C. Sous-genres aux marges du politique
Mais des genres autres, par exemple, flirtent en profondeur avec le politique :
- le cinéma policier, en tant que cinéma du crime, renvoie fort souvent le meurtre, et les pathologies sociales en général, aux causes qui les font naître : il est alors par définition cinéma des foyers antisociaux du crime (exemple Le couperet, où l’anti-héros tue pour retrouver du travail), et donc critique de fond de l’ordre établi.

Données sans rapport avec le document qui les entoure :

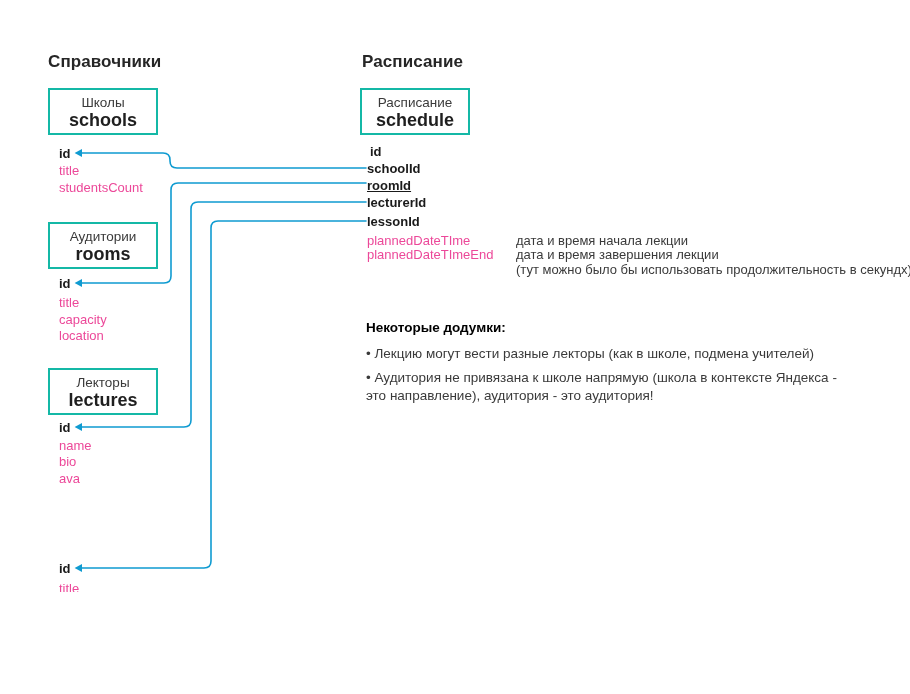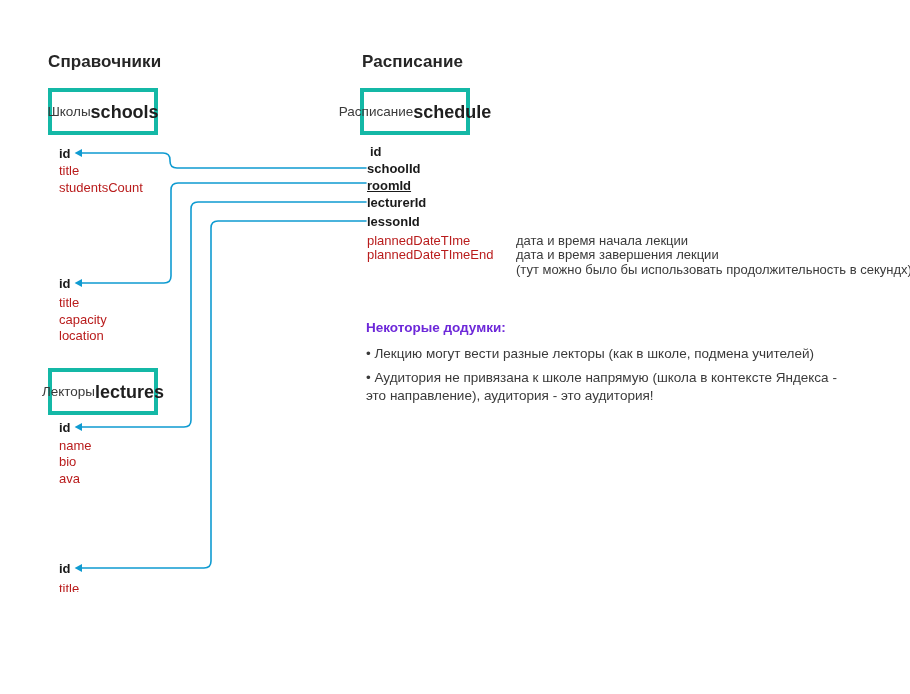--- a/index.html
+++ b/index.html
@@ -38,10 +38,10 @@
   .entity-box {
     position: absolute;
     box-sizing: border-box;
-    border: 4px solid #14b8a6;
+    border: 2px solid #14b8a6;
     background: #ffffff;
     display: flex;
-    flex-direction: row;
+    flex-direction: column;
     align-items: center;
     justify-content: center;
   }

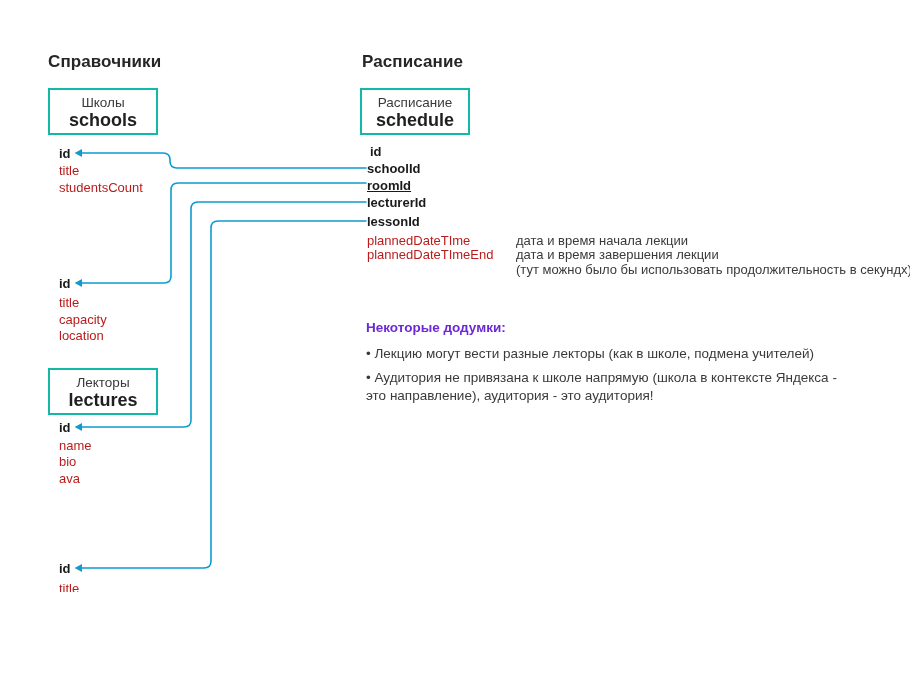--- a/index.html
+++ b/index.html
@@ -61,7 +61,7 @@
   .field {
     position: absolute;
     font-size: 13px;
-    color: #b91c1c;
+    color: #ec4899;
     line-height: 17px;
     white-space: nowrap;
   }

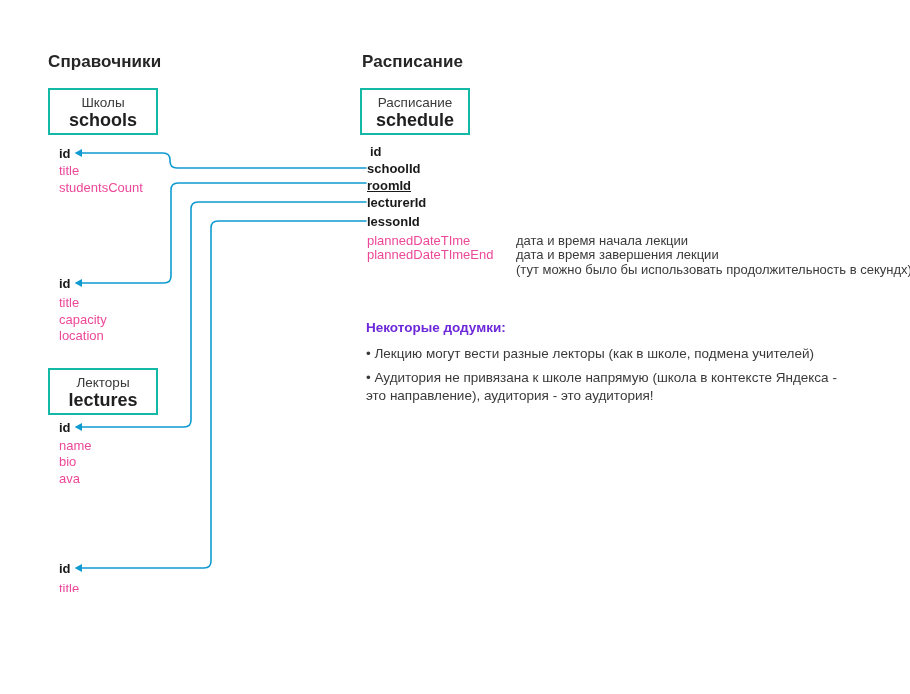--- a/index.html
+++ b/index.html
@@ -125,6 +125,10 @@
   <div class="field" style="left:59px; top:162px;">title</div>
   <div class="field" style="left:59px; top:179px;">studentsCount</div>
 
+  <div class="entity-box" style="left:48px; top:222px; width:110px; height:47px;">
+    <div class="entity-title-ru">Аудитории</div>
+    <div class="entity-title-en">rooms</div>
+  </div>
   <div class="field key" style="left:59px; top:275px;">id</div>
   <div class="field" style="left:59px; top:294px;">title</div>
   <div class="field" style="left:59px; top:311px;">capacity</div>

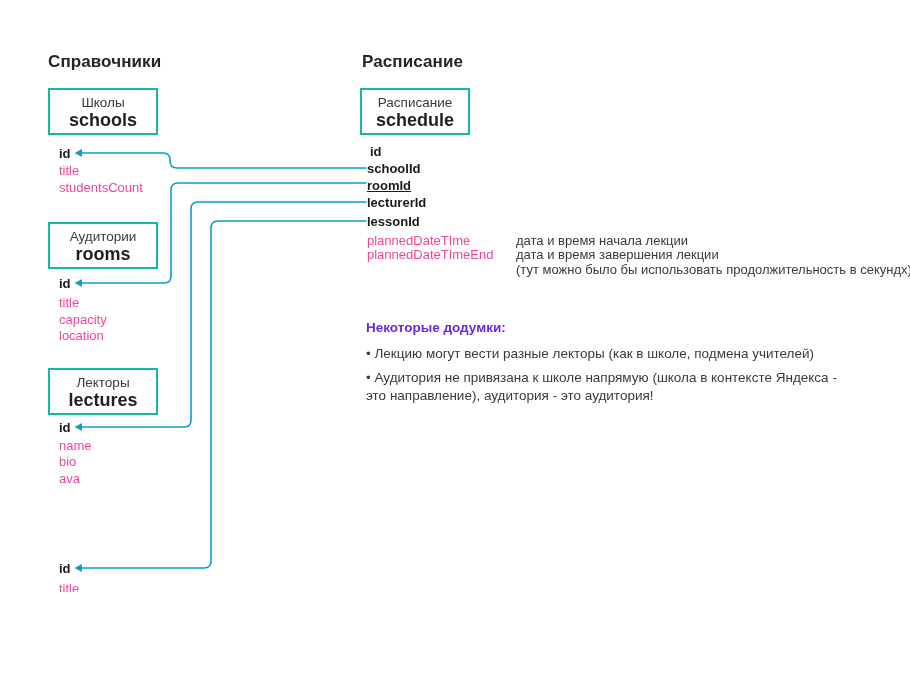--- a/index.html
+++ b/index.html
@@ -80,7 +80,7 @@
     position: absolute;
     font-size: 13.5px;
     font-weight: bold;
-    color: #6d28d9;
+    color: #000000;
     white-space: nowrap;
   }
   .notes-line {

- le sous-genre socio-politique de la science-fiction et du cinéma d’horreur, qui mettent en scène, par le biais de contre-utopies, de « dystopies », la dissolution de l’état social qui ébranle les certitudes attachées au monde régulé par des lois, et rappelle leur fragilité. Ex : dans La nuit des morts vivants (Romero 69), après le passage d’une sonde les morts se réveillent et tuent les vivants. L’ordre social fait place à un véritable état de guerre de tous contre tous, où, derrière le zombie, c’est l’homme qui est le véritable loup pour l’homme. L’ambiguïté de la scène finale est éloquente : une milice d’humains armés « tue » les zombies restants. Cette milice blanche finit par tuer un des seuls survivants de cette nuit sans pareil, un survivant pas comme les autres puisqu’il fut l’un des plus actifs, l’un de ceux ayant été capables de maintenir un semblant de socialité avec ses semblables : or c’est un noir. On saura pas si c’est une erreur, ou si la milice blanche décide de nettoyer définitivement les lieux...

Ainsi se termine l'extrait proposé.